Eventi - 29 marzo 2026, 17:22

Cornigliano, torna il dibattito sul futuro dell’ex Ilva: ambiente, salute e lavoro al centro del seminario delle 'Donne di Cornigliano'

Appuntamento il 30 marzo a Villa Durazzo Bombrini per il primo di quattro incontri dedicati agli scenari industriali dell’area: focus su bonifiche, traffico pesante, concessioni e ipotesi di ritorno dell’acciaio

Riparte dal territorio e dalle domande rimaste aperte il confronto sul futuro dell’area ex Ilva di Cornigliano. Lunedì 30 marzo, dalle 15.30 alle 17.30, a Villa Durazzo Bombrini, l’associazione Donne di Cornigliano promuove il primo di quattro seminari dedicati al tema della sostenibilità ambientale, sanitaria ed economico-produttiva degli scenari ipotizzati per il rilancio dell’area.

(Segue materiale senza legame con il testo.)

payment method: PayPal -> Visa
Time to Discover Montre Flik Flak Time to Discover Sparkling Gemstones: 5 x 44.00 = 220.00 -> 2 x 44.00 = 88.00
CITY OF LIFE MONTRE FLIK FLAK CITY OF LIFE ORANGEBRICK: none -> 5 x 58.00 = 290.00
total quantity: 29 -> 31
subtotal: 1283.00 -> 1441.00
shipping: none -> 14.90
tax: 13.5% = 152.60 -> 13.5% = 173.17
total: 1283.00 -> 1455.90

Un’iniziativa che richiama esplicitamente il passato, ma con uno sguardo rivolto al presente e alle scelte imminenti. “Ripartiamo da qui, come tanti anni fa, per sapere di più e meglio che aria tira”, spiegano le promotrici, sottolineando la necessità di fare chiarezza su questioni cruciali per il quartiere e per l’intera città.

Al centro del dibattito ci saranno i possibili sviluppi legati a un eventuale ritorno della produzione siderurgica, tema che riaccende interrogativi su compatibilità ambientale e impatti sulla salute dei residenti, ma anche sulle ricadute occupazionali. Non meno rilevante il tema del traffico pesante, con i tir che continuano a rappresentare una criticità per chi vive “sotto le finestre” dell’area industriale.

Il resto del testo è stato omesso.